Fondamental, le recours à l’autonomie collective ne saurait cependant constituer la panacée puisque d’autres accords collectifs excluent, au contraire, toute présomption d’imputabilité au bénéfice des télétravailleurs. C’est la raison pour laquelle des syndicats français « militent activement pour l’application de [cette] présomption […] [au motif que] la sécurisation des conditions de travail qu’en tireraient les salariés favoriserait l’expansion du télétravail[82] ». Pour certains cependant, une telle proposition ne saurait prospérer, car cette présomption « nie les réalités les plus élémentaires du télétravail, [à savoir] l’éloignement géographique et l’autonomie organisationnelle. En outre, dans l’hypothèse du télétravail à domicile, le lieu de travail est un lieu privé par excellence. L’employeur n’y a donc pas librement accès et il lui est très difficile d’y assurer la sécurité de ses salariés[83]. » Est-ce à dire que les télétravailleurs pourraient ne bénéficier d’aucune protection en matière de santé et de sécurité au travail ? Une réponse négative s’impose sous réserve que le salarié parvienne à établir un lien de causalité entre l’accident et le travail : une charge probatoire, il faut l’admettre, difficile à assumer. Pour cette raison, pourquoi, dès lors, ne pas exploiter cette piste explorée par la doctrine : celle qui propose de considérer que — l’employeur étant désormais tenu de « fixer […] les plages horaires durant lesquelles il peut habituellement […] contacter [le télétravailleur][84] » — tout accident survenu au cours de ces périodes devrait se voir appliquer les dispositions relatives aux accidents du travail[85] ? En tout cas, la situation semble plus simple au Québec où il existe également une telle présomption d’imputabilité, mais où « [i]l ne fait pas de doute que cette présomption peut s’appliquer à l’accident, survenu à la maison, d’un travailleur à domicile[86] », et donc à un télétravailleur.

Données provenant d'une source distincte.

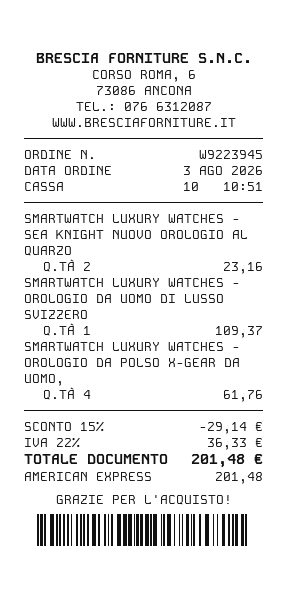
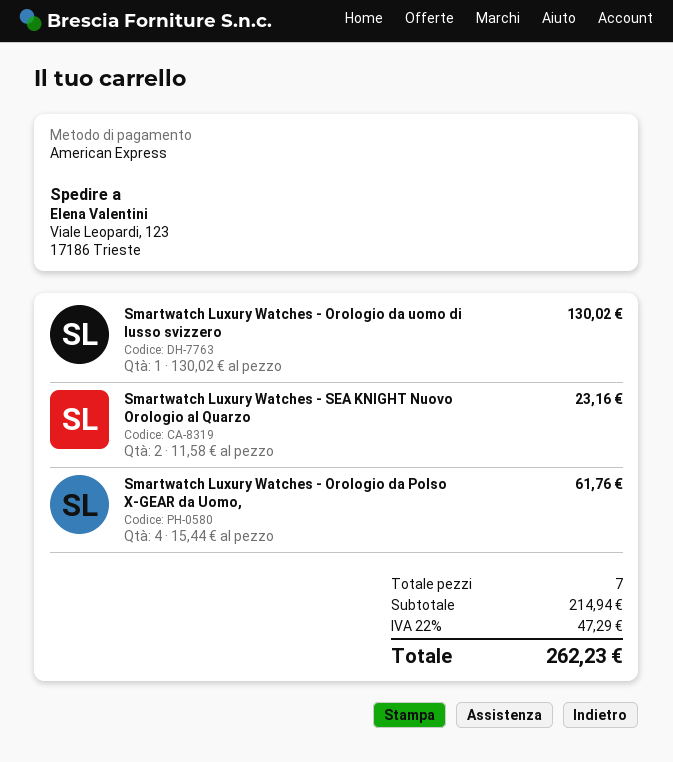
SMARTWATCH LUXURY WATCHES - OROLOGIO DA UOMO DI LUSSO SVIZZERO: 1 for 109.37 -> 1 for 130.02
discount: 15% = 29.14 -> none
tax: 22% = 36.33 -> 22% = 47.29
total: 201.48 -> 262.23

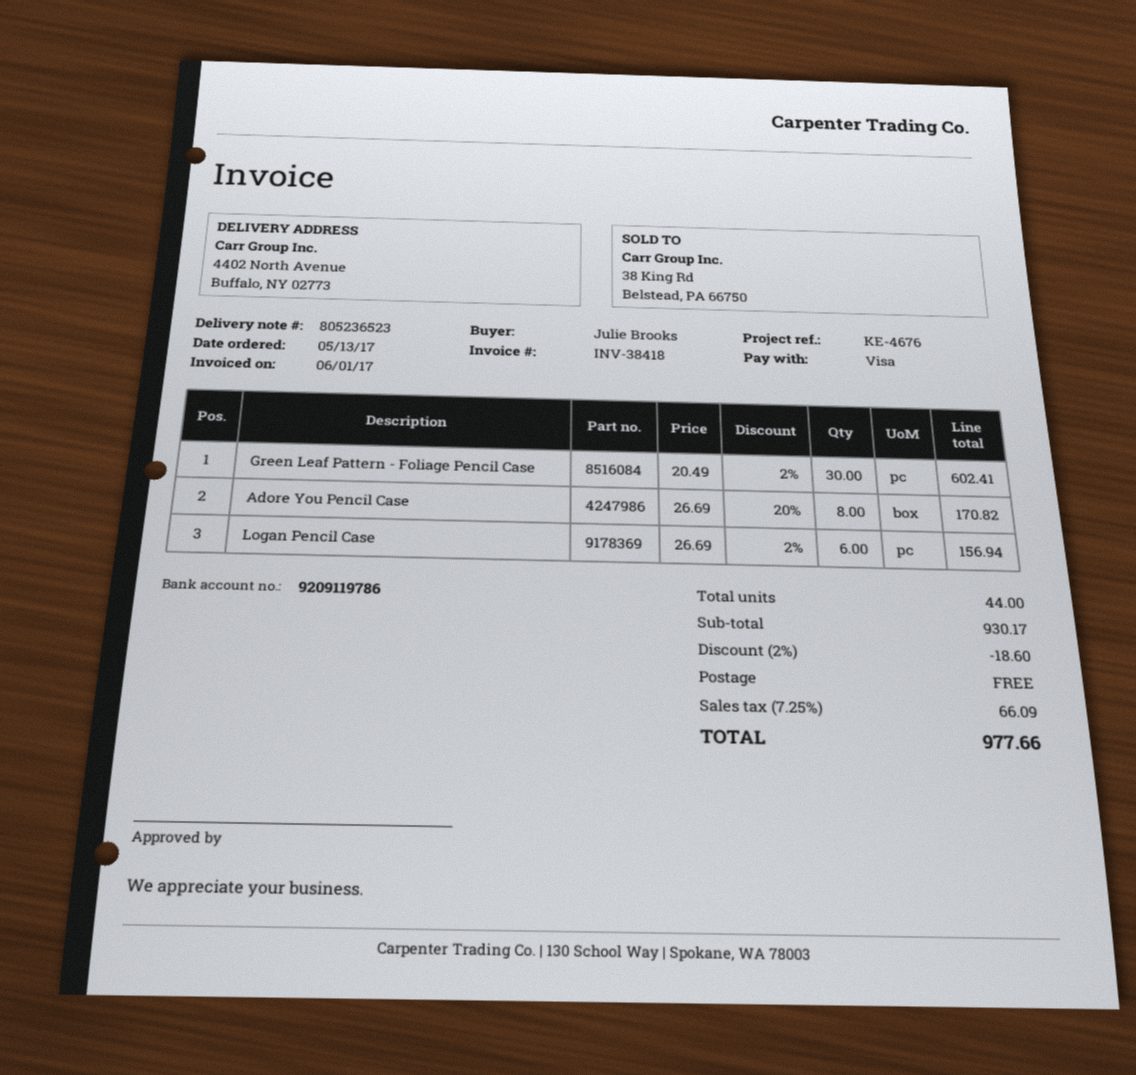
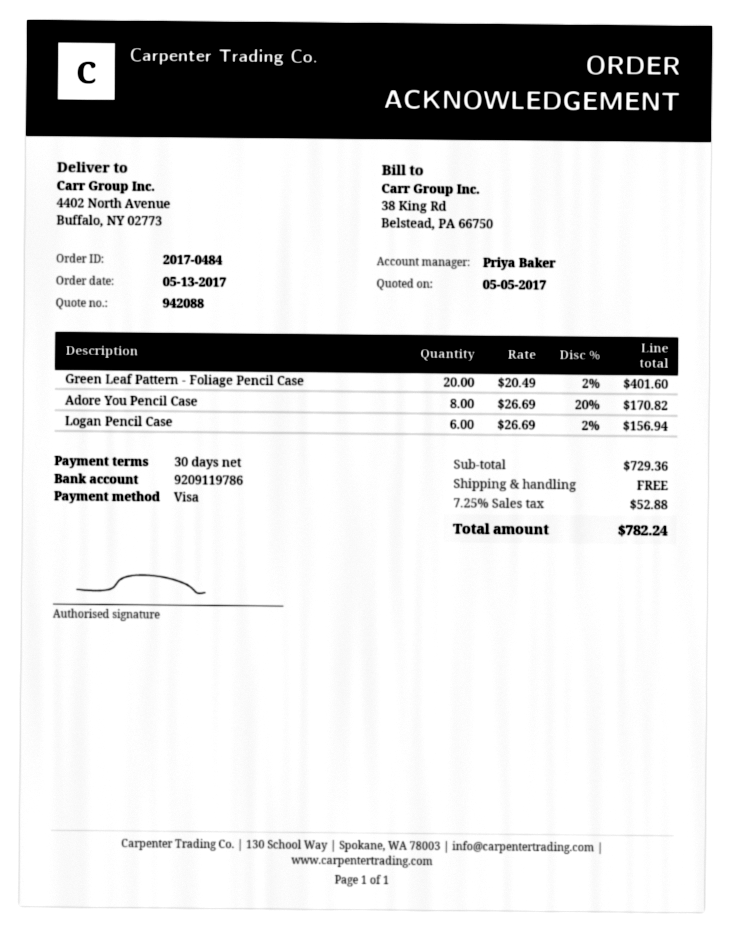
Green Leaf Pattern - Foliage Pencil Case: 30 x 20.49 - 2% = 602.41 -> 20 x 20.49 - 2% = 401.60
subtotal: 930.17 -> 729.36
discount: 2% = 18.60 -> none
tax: 7.25% = 66.09 -> 7.25% = 52.88
total: 977.66 -> 782.24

Questions d’assurance, problèmes d’accès aux droits collectifs et de couverture sociale en cas d’accident survenu au domicile… Ce ne sont cependant pas là les seuls points laissés en suspens par la loi française. D’autres doivent être également mentionnés qui concernent, cette fois, non plus la situation des télétravailleurs, mais celle de leur employeur : des sources d’incertitude pour ceux-ci, susceptibles de les freiner dans leur décision de recourir au télétravail et dont l’existence confirme qu’un réel équilibre entre intérêt de l’entreprise et la protection des droits des télétravailleurs est difficile à trouver. Question en effet majeure mais toujours ouverte, alors qu’elle revêt un intérêt certain pour l’entreprise : la mise à disposition du domicile personnel à des fins professionnelles doit-elle, en tant que telle, donner lieu à contrepartie financière ? C’est par l’affirmative que la Cour de cassation semble avoir répondu en 2010[87] : une solution dont, cependant, la portée se mesure encore mal, alors qu’elle n’est pas anodine pour les employeurs, sur le plan financier.

Conclusion

Ainsi, des contentieux se profilent à l’horizon, dont il faut espérer qu’ils ne brouillent pas les attraits que présente le télétravail, analysé par certains comme « un instrument de relance économique à ne pas négliger[88] ». Outre les différents leviers à utiliser et qui se situent « hors du cadre juridique[89] », encore faudrait-il cependant que soit éradiquée « chez de nombreux décideurs français, une méfiance toute culturelle à l’égard du télétravail, basée sur un a priori, selon lequel l’absence de surveillance nuirait immanquablement à l’efficacité du télétravailleur et donc à la productivité de l’entreprise[90] ». Un argument de poids devrait cependant les aider à changer de regard sur le télétravail : le fait que celui-ci peut constituer une réponse possible aux nouvelles souffrances « invisibles[91] » — celles des risques psychosociaux — dont la montée en puissance est, chacun le sait, étroitement liée aux nouveaux modes d’organisation et de gestion désormais appliqués dans la plupart des entreprises.